Com o novo entendimento institucional, Alcolumbre confirmou o envio formal às comissões da Casa de três matérias de grande repercussão: a Proposta de Emenda à Constituição (PEC) que estabelece o fim da escala de trabalho 6×1, a PEC da Segurança Pública e o projeto de lei voltado aos minerais críticos.

Tramitação e articulação política no congresso

Em nota oficial distribuída à imprensa, o presidente do Senado destacou o caráter institucional do diálogo mantido com o chefe do Executivo e ressaltou que as pautas exigem cautela. “São matérias de alta complexidade que seguirão o rito ordinário e regimental no Senado, com a análise e o aprofundamento necessários”, pontuou Alcolumbre.

As três iniciativas fazem parte do rol de propostas que o governo federal busca consolidar. A PEC que propõe o fim da escala 6×1 recebeu aprovação na Câmara dos Deputados no mês de maio, mas encontrava-se estagnada na tramitação senatorial. Nos últimos tempos, o governo intensificou a pressão para acelerar a discussão. Paralelamente, o MDB oficializou apoio ao texto no Senado, requerendo celeridade na inclusão da matéria na pauta plenária, junto com as demais prioridades.
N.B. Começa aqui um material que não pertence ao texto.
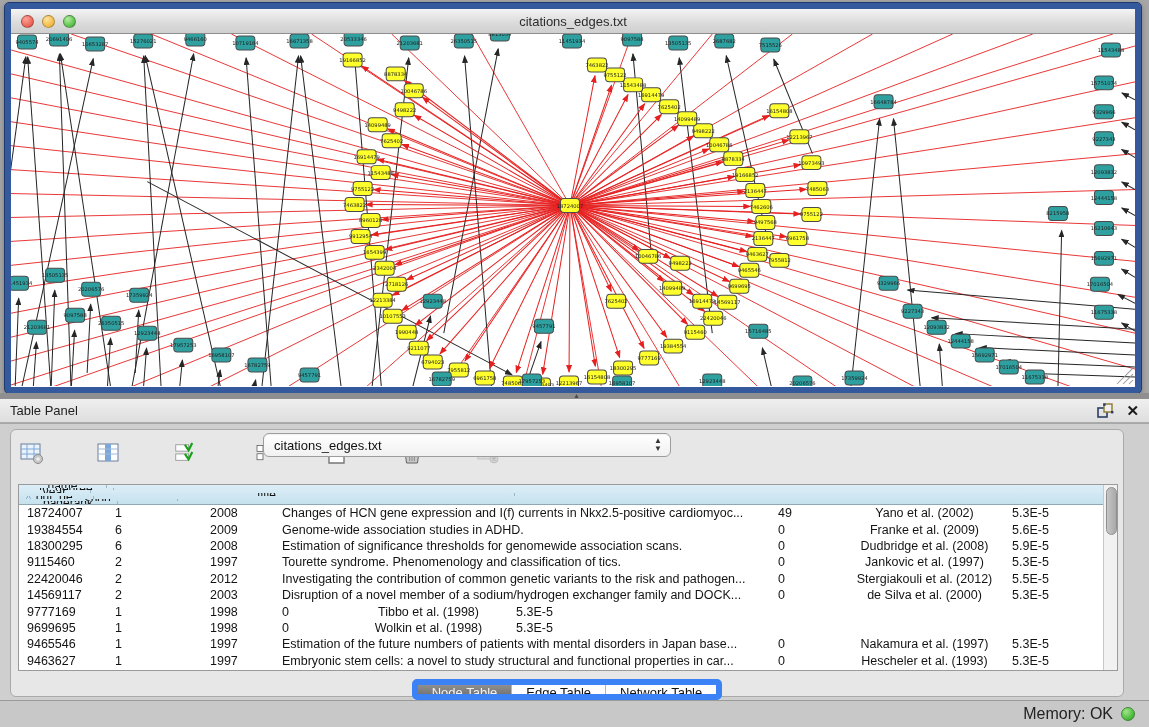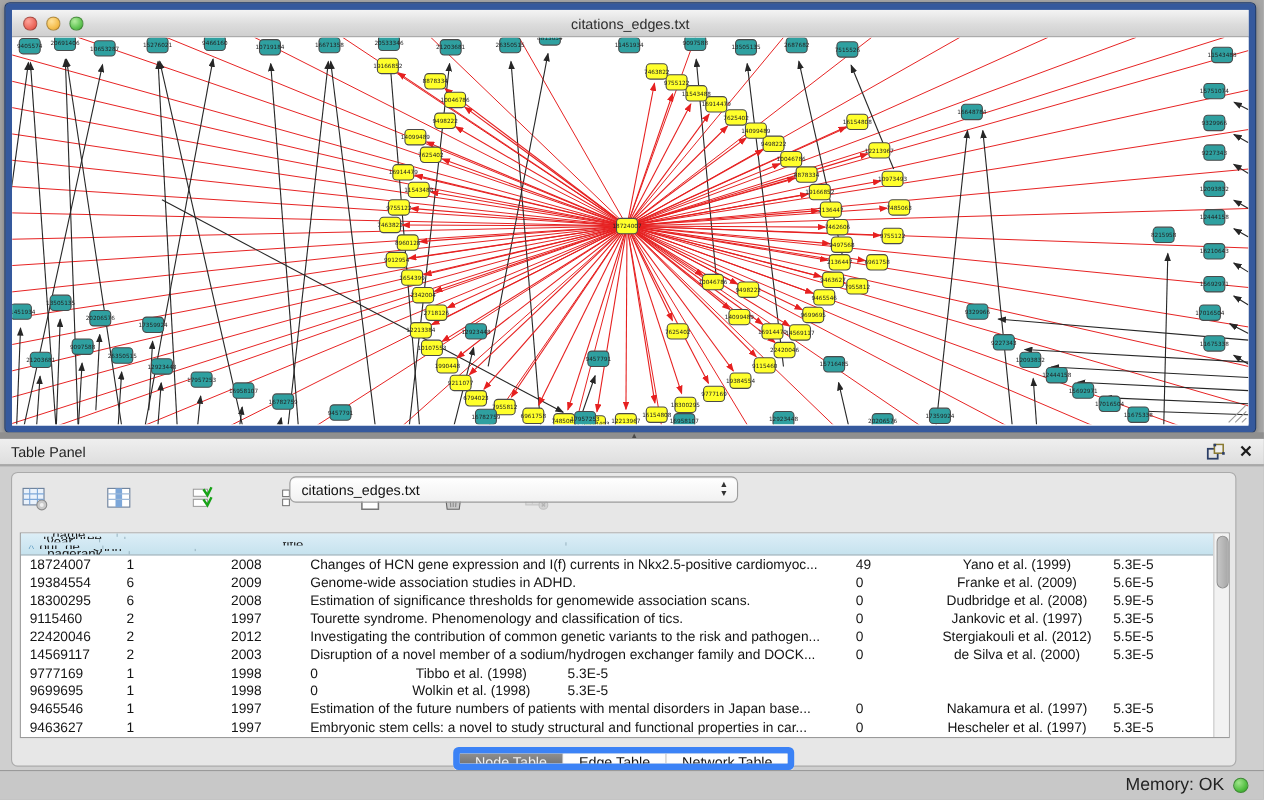--- a/index.html
+++ b/index.html
@@ -861,21 +861,21 @@
             <div class="th c5">short</div>
             <div class="th c6">pagerank</div>
           </div>
         <div class="tbody">
             <div class="row">
               <span class="cell c0">18724007</span>
               <span class="cell c1">1</span>
               <span class="cell c2">2008</span>
               <span class="cell c3">Changes of HCN gene expression and I(f) currents in Nkx2.5-positive cardiomyoc...</span>
               <span class="cell c4">49</span>
-              <span class="cell c5">Yano et al. (1999)</span>
+              <span class="cell c5">Yano et al. (2002)</span>
               <span class="cell c6">5.3E-5</span>
             </div>
             <div class="row">
               <span class="cell c0">19384554</span>
               <span class="cell c1">6</span>
               <span class="cell c2">2009</span>
               <span class="cell c3">Genome-wide association studies in ADHD.</span>
               <span class="cell c4">0</span>
               <span class="cell c5">Franke et al. (2009)</span>
               <span class="cell c6">5.6E-5</span>
@@ -940,21 +940,21 @@
               <span class="cell c4">0</span>
               <span class="cell c5">Nakamura et al. (1997)</span>
               <span class="cell c6">5.3E-5</span>
             </div>
             <div class="row">
               <span class="cell c0">9463627</span>
               <span class="cell c1">1</span>
               <span class="cell c2">1997</span>
               <span class="cell c3">Embryonic stem cells: a novel to study structural and functional properties in car...</span>
               <span class="cell c4">0</span>
-              <span class="cell c5">Hescheler et al. (1997)</span>
+              <span class="cell c5">Hescheler et al. (1993)</span>
               <span class="cell c6">5.3E-5</span>
             </div>
           </div>
       </div>
       <div class="vscroll">
         <div class="vthumb"></div>
       </div>
     </div>
 
     <div class="tabs">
Nos bastidores do Congresso, o entendimento governista aponta para um alinhamento prévio com o presidente da Comissão de Constituição e Justiça (CCJ), senador Otto Alencar (PSD-BA), viabilizando debates sobre a jornada dos trabalhadores formais durante o recesso parlamentar.
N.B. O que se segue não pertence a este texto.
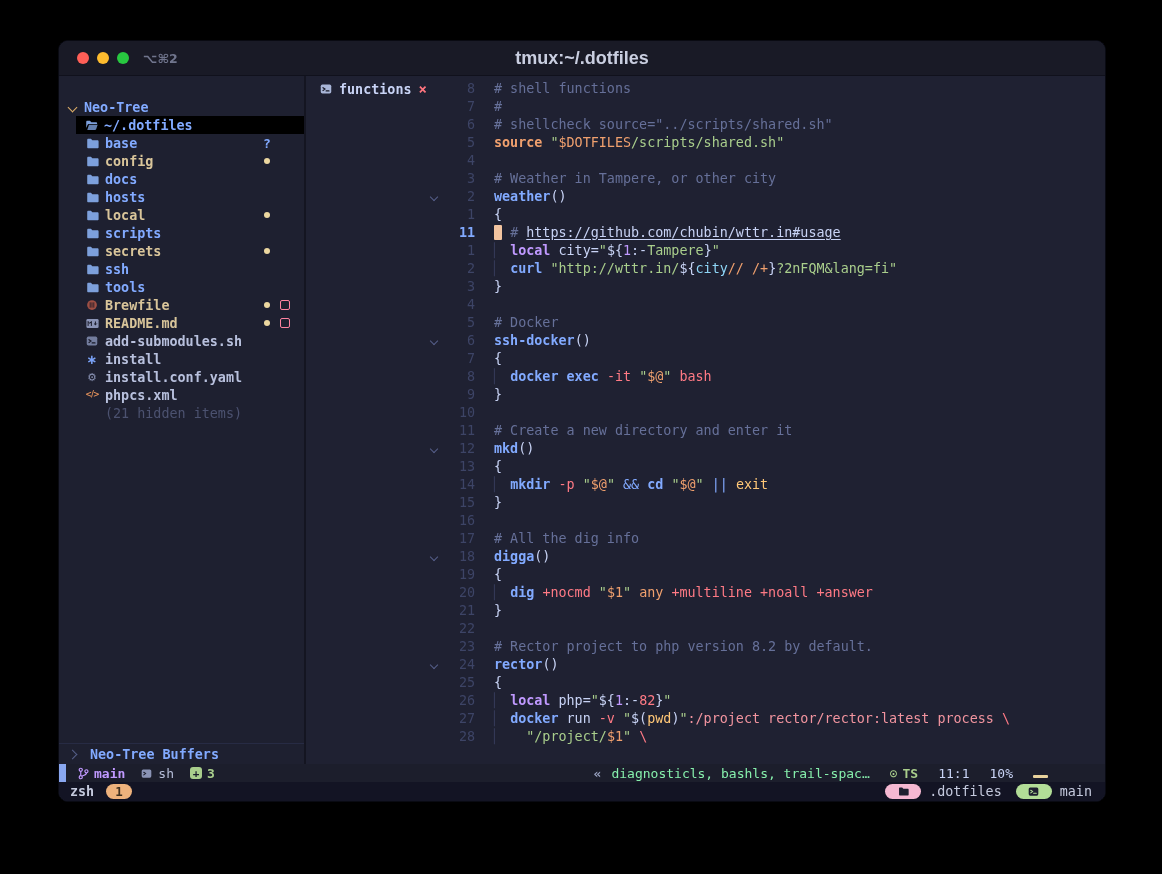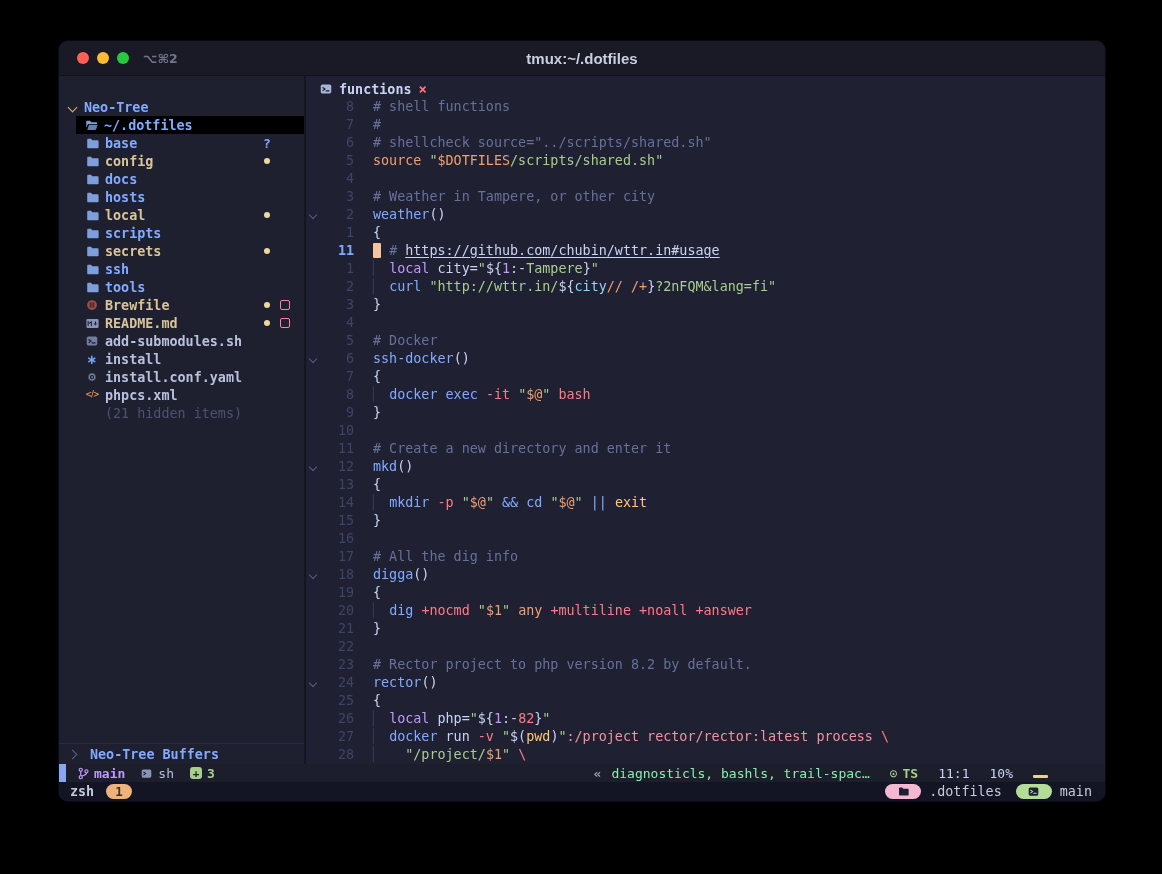--- a/index.html
+++ b/index.html
@@ -12,21 +12,21 @@
 
   
   .titlebar{height:34px;flex:0 0 auto;background:#191a26;border-bottom:1px solid #10111c;
     display:flex;align-items:center;position:relative;}
   .lights{display:flex;gap:8px;margin-left:18px;}
   .light{width:12px;height:12px;border-radius:50%;}
   .light.red{background:#ff5f57;}.light.yellow{background:#febc2e;}.light.green{background:#28c840;}
   .shortcut{margin-left:14px;font-size:12.5px;font-weight:bold;color:#70758d;
     font-family:"DejaVu Sans",sans-serif;}
   .wintitle{position:absolute;left:0;right:0;text-align:center;font-family:"Liberation Sans",sans-serif;
-    font-weight:bold;font-size:15px;color:#c9cee0;pointer-events:none;}
+    font-weight:bold;font-size:18px;color:#c9cee0;pointer-events:none;}
 
   
   .content{flex:1;display:flex;min-height:0;}
   .sidebar{width:245px;flex:0 0 auto;border-right:2px solid #141521;display:flex;flex-direction:column;background:#1e2030;gap:37px;}
   .tree{flex:1;padding-top:22px;overflow:hidden;}
   .trow{height:18px;display:flex;align-items:center;padding:0 10px 0 8px;font-size:13.4px;
     font-weight:bold;color:#b8c0dd;white-space:nowrap;}
   .trow .lbl{margin-left:6px;}
   .trow.selected{background:#000000;margin-left:17px;}
   .tint-blue{color:#82aaff;}
@@ -46,21 +46,21 @@
   .chev.right{transform:rotate(-135deg);}
   .txticon{font-size:11px;line-height:1;font-family:"DejaVu Sans",sans-serif;}
   .txticon.star{color:#7aa2f7;font-size:13px;font-weight:bold;}
   .txticon.gear{color:#8a93b5;font-size:11px;}
   .txticon.xml{color:#e08f5a;font-size:8px;font-weight:bold;letter-spacing:-1px;}
   .buffers{height:20px;flex:0 0 auto;border-top:1px solid #272b44;display:flex;align-items:center;
     padding-left:8px;font-size:13.4px;font-weight:bold;color:#82aaff;}
   .buffers .lbl{margin-left:12px;}
 
   
-  .editor{flex:1;display:flex;flex-direction:column;padding-top:4px;min-width:0;background:#1f2132;}
+  .editor{flex:1;display:flex;flex-direction:row;padding-top:4px;min-width:0;background:#1f2132;}
   .winbar{height:18px;flex:0 0 auto;display:flex;align-items:center;padding-left:14px;gap:7px;
     font-size:13.4px;}
   .winbar .tablabel{color:#c8d3f5;font-weight:bold;}
   .winbar .tabclose{color:#ff757f;font-weight:bold;font-size:14px;}
   .winbar .tabicon{color:#a9b6d8;display:flex;align-items:center;}
   .code{flex:1;overflow:hidden;}
   .cl{height:18px;line-height:18px;display:flex;font-size:13.4px;white-space:pre;}
   .fold{width:14px;flex:0 0 auto;display:flex;align-items:center;justify-content:center;}
   .fold .chev{border-color:#565f89;width:5px;height:5px;}
   .num{width:34px;flex:0 0 auto;text-align:right;color:#3d4466;}
@@ -73,21 +73,21 @@
   .c-fg{color:#c8d3f5;}
   .c-green{color:#a9ce8c;}
   .c-blue{color:#82aaff;}
   .c-magenta{color:#c099ff;}
   .c-red{color:#ff7a85;}
   .c-orange{color:#f0a06e;}
   .c-yellow{color:#ffc777;}
   .c-cyan{color:#8fd6f7;}
   .c-pink{color:#f2949f;}
   .c-uri{color:#c8d3f5;text-decoration:underline;text-underline-offset:2px;}
-  .bold{font-weight:normal;}
+  .bold{font-weight:bold;}
 
   
   .statusline{height:18px;flex:0 0 auto;background:#1c1e2c;display:flex;align-items:center;
     font-size:13px;color:#c8d3f5;}
   .sl-block{width:7px;height:100%;background:#89a7f0;flex:0 0 auto;}
   .sl-left{display:flex;align-items:center;gap:16px;margin-left:12px;}
   .sl-branch{display:flex;align-items:center;gap:5px;color:#c099ff;font-weight:bold;}
   .sl-ft{display:flex;align-items:center;gap:6px;color:#b6bed9;}
   .sl-ft .ficon{color:#8a93b5;display:flex;}
   .sl-add{display:flex;align-items:center;gap:5px;color:#a9ce8c;font-weight:bold;}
Calendário de votações e estratégias

O retorno das votações presenciais no Congresso Nacional está agendado para o final de agosto e início de setembro, período em que ocorrerá um esforço concentrado dos parlamentares. A estratégia do governo visa preparar o texto para apreciação tanto na CCJ quanto no plenário durante essa janela de atividades.
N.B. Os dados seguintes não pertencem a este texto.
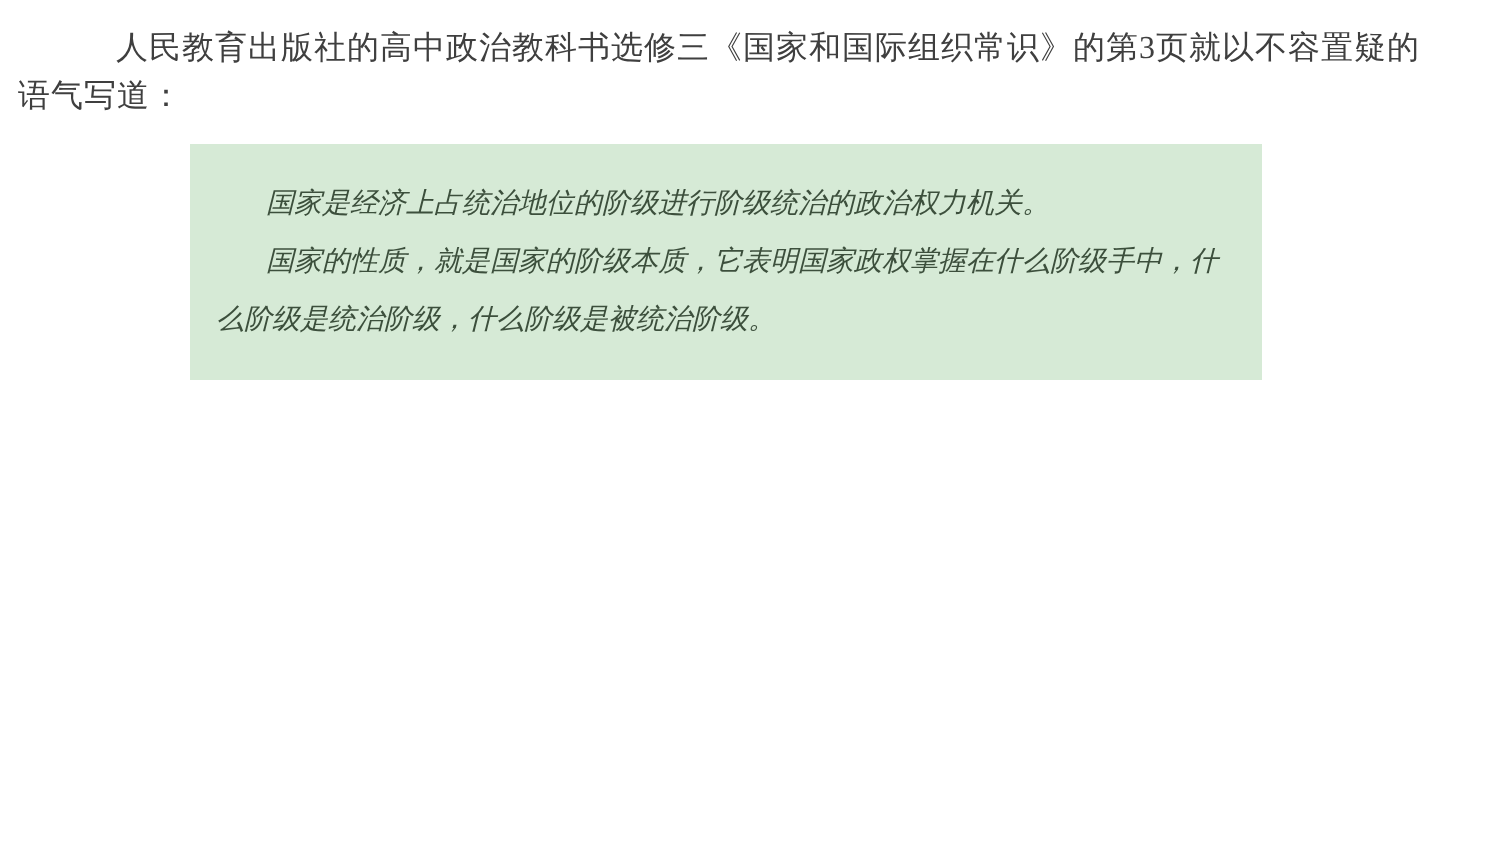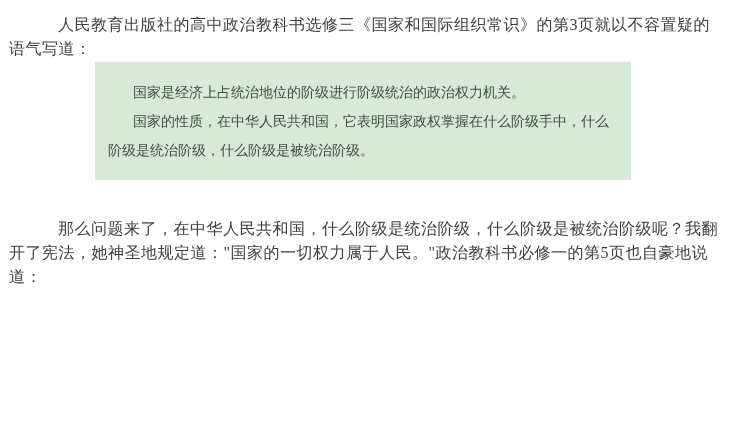--- a/index.html
+++ b/index.html
@@ -22,21 +22,22 @@
   }
   .body-para.first {
     padding-top: 13px;
   }
   .body-para.mid {
     margin-top: 37px;
   }
   .quote-block {
     display: flex;
     align-items: center;
-    margin: 1px 42px 0 30px;
+    margin: 11px 42px 0 30px;
+    font-style: italic;
   }
   .quote-block.second {
     margin-top: 3px;
   }
   .quote-bar {
     background: var(--bar-green, #3aa43a);
     flex: 0 0 auto;
   }
   .quote-bar.left  { width: 65px; }
   .quote-bar.right { width: 70px; }
@@ -56,25 +57,24 @@
 <body>
 
 <div>
 
   <p class="body-para first">人民教育出版社的高中政治教科书选修三《国家和国际组织常识》的第3页就以不容置疑的语气写道：</p>
 
   <div class="quote-block">
     <div class="quote-bar left"></div>
     <div class="quote-content">
       <p>国家是经济上占统治地位的阶级进行阶级统治的政治权力机关。</p>
-      <p>国家的性质，在中华人民共和国，它表明国家政权掌握在什么阶级手中，什么阶级是统治阶级，什么阶级是被统治阶级。</p>
+      <p>国家的性质，就是国家的阶级本质，它表明国家政权掌握在什么阶级手中，什么阶级是统治阶级，什么阶级是被统治阶级。</p>
     </div>
     <div class="quote-bar right"></div>
   </div>
 
-  <p class="body-para mid">那么问题来了，在中华人民共和国，什么阶级是统治阶级，什么阶级是被统治阶级呢？我翻开了宪法，她神圣地规定道："国家的一切权力属于人民。"政治教科书必修一的第5页也自豪地说道：</p>
 
   <div class="quote-block second">
     <div class="quote-bar left"></div>
     <div class="quote-bar right"></div>
   </div>
 
 </div>
 
 </body></html>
Para alcançar esse objetivo, articula-se para que o próprio senador Otto Alencar assuma a relatoria da matéria, utilizando a prerrogativa do cargo de presidência da comissão para avocar a função. A PEC da Segurança Pública, aprovada pelos deputados em março, amplia as atribuições da União na área, tema diretamente vinculado à promessa de campanha de Lula em 2022 de instituir um ministério específico para o setor.

Já o marco legal voltado à exploração de minerais críticos e terras raras, aprovado pela Câmara em maio com previsão de incentivos fiscais da ordem de R$ 5 bilhões, aguardava os despachos regimentais para iniciar a análise nas comissões senatoriais.

A líder do governo no Senado, senadora Teresa Leitão (PT-PE), avaliou positivamente a mudança no cenário político. “Quando todos diziam que não ia ser possível, sempre dizia que ia ser possível. E agora a gente pode avançar nas três”, declarou, apontando que o debate sobre a redução da jornada semanal de trabalho apresenta maior avanço prático entre os parlamentares.

Perspectivas futuras e cenário eleitoral

Apesar do encaminhamento formal dado por Alcolumbre, parlamentares ponderam que não há garantias absolutas de que o conteúdo seja votado em plenário antes do mês de outubro, embora o compromisso com o início da tramitação tenha sido firmado. Aliados do senador indicam que a medida também dialoga com o cenário para a disputa da presidência do Senado em fevereiro de 2027, fortalecendo pontes para eventuais apoios políticos futuros.